Há previsão de que mais conteúdos sejam obrigatoriamente abordados na parte comum. Hoje, fala-se na obrigatoriedade de: "educação física, arte, sociologia e filosofia", além de português e matemática em todos os anos. O texto inclui mais áreas do conhecimento, embora não fale em disciplinas. São elas:

  • Língua portuguesa e literaturas
  • Línguas estrangeiras e literaturas (com priorização da língua inglesa e espanhola)
  • Arte
  • Educação física
  • Matemática
  • História
  • Geografia
  • Sociologia
  • Filosofia
  • Física
  • Química
  • Biologia
  • Cultura digital, do pensamento computacional e das tecnologias da informação e comunicação

HAVERÁ MAIS AULAS DE PORTUGUÊS E MATEMÁTICA?

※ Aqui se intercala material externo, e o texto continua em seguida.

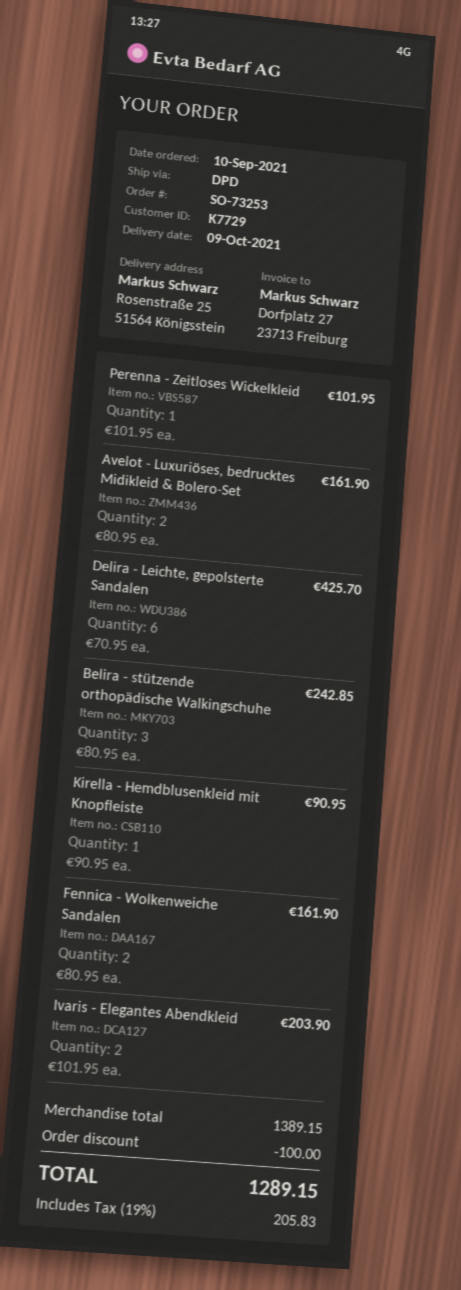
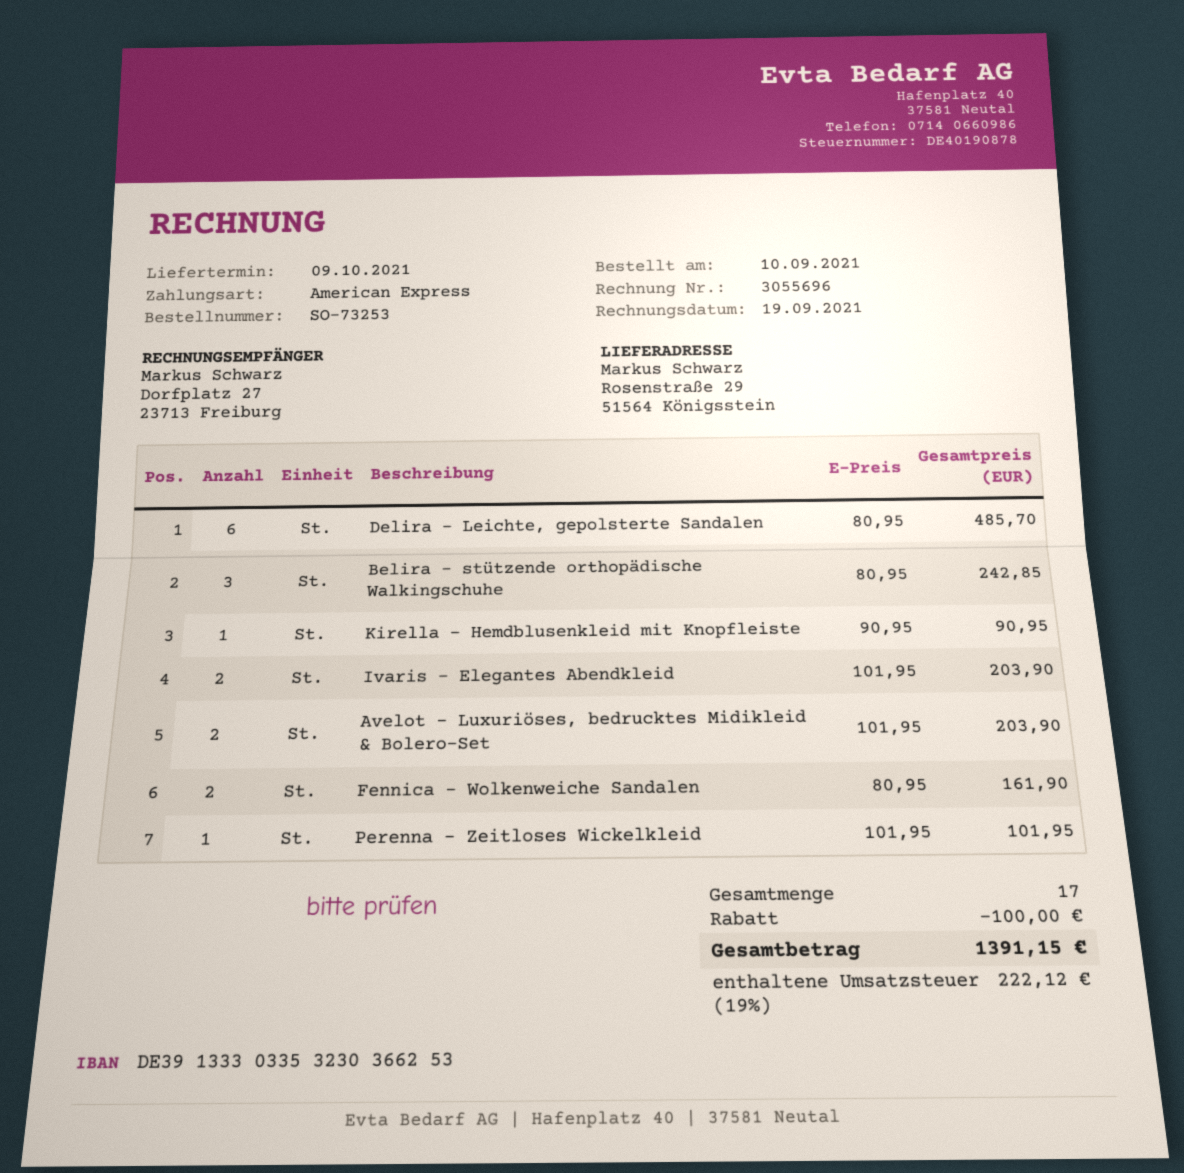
ship to: Rosenstraße 25, 51564 Königsstein -> Rosenstraße 29, 51564 Königsstein
Avelot - Luxuriöses, bedrucktes Midikleid & Bolero-Set: 2 x 80.95 = 161.90 -> 2 x 101.95 = 203.90
Delira - Leichte, gepolsterte Sandalen: 6 x 70.95 = 425.70 -> 6 x 80.95 = 485.70
tax: 19% = 205.83 -> 19% = 222.12
total: 1289.15 -> 1391.15

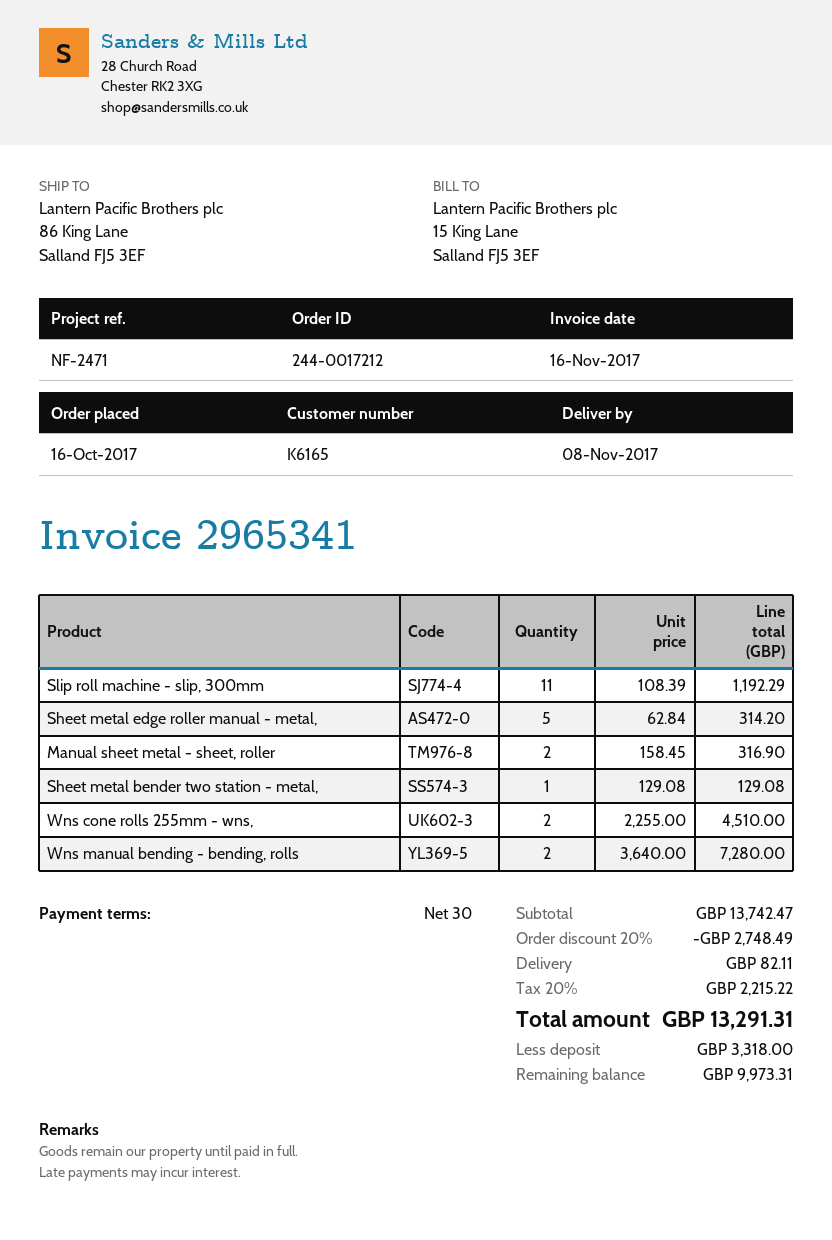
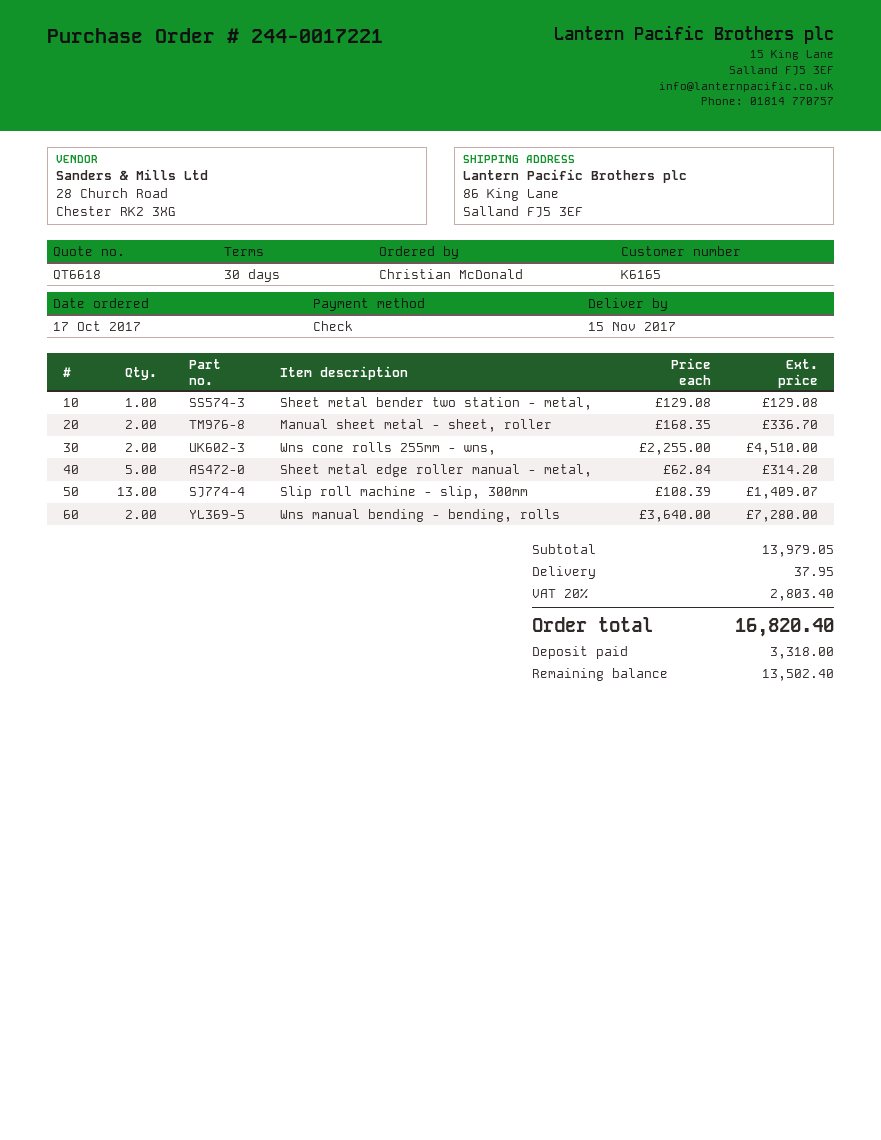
order number: 244-0017212 -> 244-0017221
order date: 2017-10-16 -> 2017-10-17
delivery date: 2017-11-08 -> 2017-11-15
Slip roll machine - slip, 300mm: 11 x 108.39 = 1192.29 -> 13 x 108.39 = 1409.07
Manual sheet metal - sheet, roller: 2 x 158.45 = 316.90 -> 2 x 168.35 = 336.70
subtotal: 13742.47 -> 13979.05
discount: 20% = 2748.49 -> none
shipping: 82.11 -> 37.95
tax: 20% = 2215.22 -> 20% = 2803.40
total: 13291.31 -> 16820.40
balance: 9973.31 -> 13502.40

É provável, mas não é possível afirmar. Os dois novos percursos (itinerários) preveem em seu nome linguagens e matemática, mas as duas disciplinas já eram previstas como obrigatórias nos três anos da etapa.

QUAIS SÃO AS DEMANDAS SOBRE PROPOSTA?

Parte comum menor: secretários de educação demandam que haja mais espaço para a parte diversificada. A parte comum seria, na proposta do Consed, de 2.100 horas —e não as 2.400 horas do MEC.

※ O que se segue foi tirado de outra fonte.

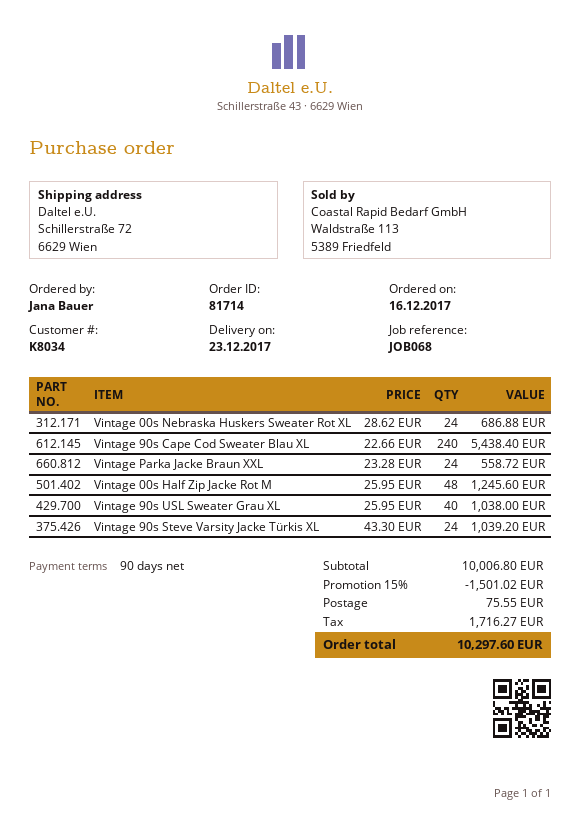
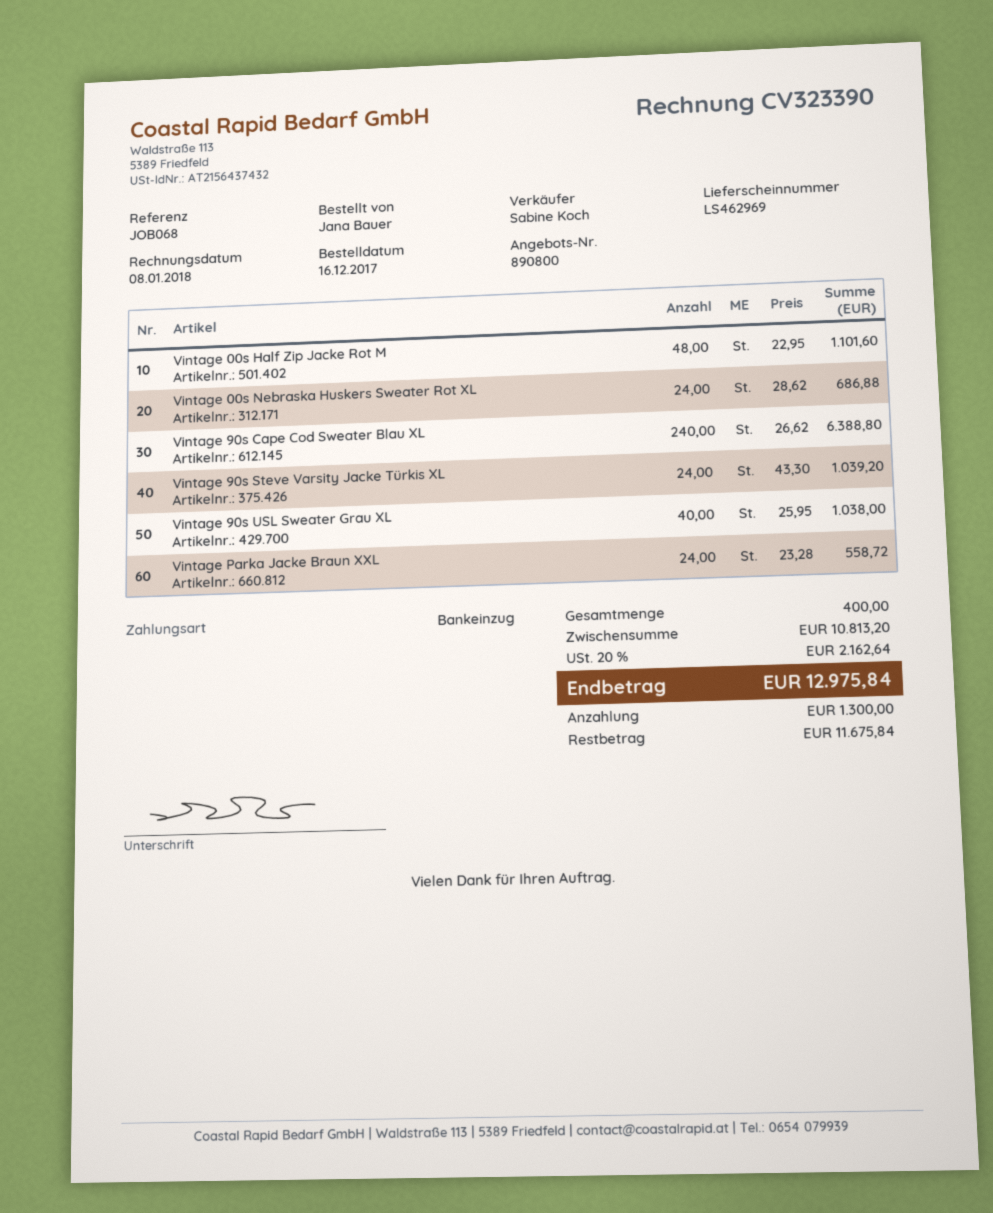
Vintage 90s Cape Cod Sweater Blau XL: 240 x 22.66 = 5438.40 -> 240 x 26.62 = 6388.80
Vintage 00s Half Zip Jacke Rot M: 48 x 25.95 = 1245.60 -> 48 x 22.95 = 1101.60
subtotal: 10006.80 -> 10813.20
discount: 15% = 1501.02 -> none
shipping: 75.55 -> none
tax: 1716.27 -> 2162.64
total: 10297.60 -> 12975.84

Mais discussão sobre os percursos: secretários e demais entidades também afirmam não entender como o MEC chegou aos dois percursos sugeridos —a preocupação é que redes que não tenham, por exemplo, essas ofertas tenham que reabrir discussões curriculares já realizadas nos últimos anos para se adequar à reforma.

COMO FICA O ENEM?

O Enem não será alterado antes de 2025. Dessa forma, o exame, que é principal porta de entrada para o ensino superior, terá o mesmo formato ao menos até 2024. Até a suspensão efetivada pelo governo em abril, o plano formal era que o exame fosse adequado por áreas já no próximo ano.

QUANDO AS MUDANÇAS VÃO ENTRAR EM VIGOR?

A promessa do ministro Camilo Santana é enviar para o Congresso até início de setembro para tentar a aprovação na Câmara e no Senado até o fim do ano. A manutenção das propostas do MEC vai depender dos parlamentares, que podem fazer alterações no texto durante o trâmite. Secretários querem uma regra de transição para que tudo alterações possam valer a partir de 2025.

QUANDO AS ESCOLAS DEVERÃO IMPLEMENTAR AS MUDANÇAS, SE APROVADAS?

Ainda não há cronograma sobre como as mudanças que vierem a ser aprovadas chegará nas escolas. Por enquanto, a reforma aprovada em 2017 continua valendo. A lei em vigor estabeleceu um prazo de cinco anos para as redes de ensino se prepararem, seguindo o seguinte cronograma: 1º ano do ensino médio em 2022, 2º ano em 2023 e os três anos da etapa até 2024.

VALE PARA ESCOLAS PRIVADAS TAMBÉM?

Sim, para todas as escolas públicas e privadas do país. Cerca de 7 milhões de estudantes foram impactados com a política, a maioria deles (cerca de 85%) estão matriculados em escolas das redes estaduais de ensino.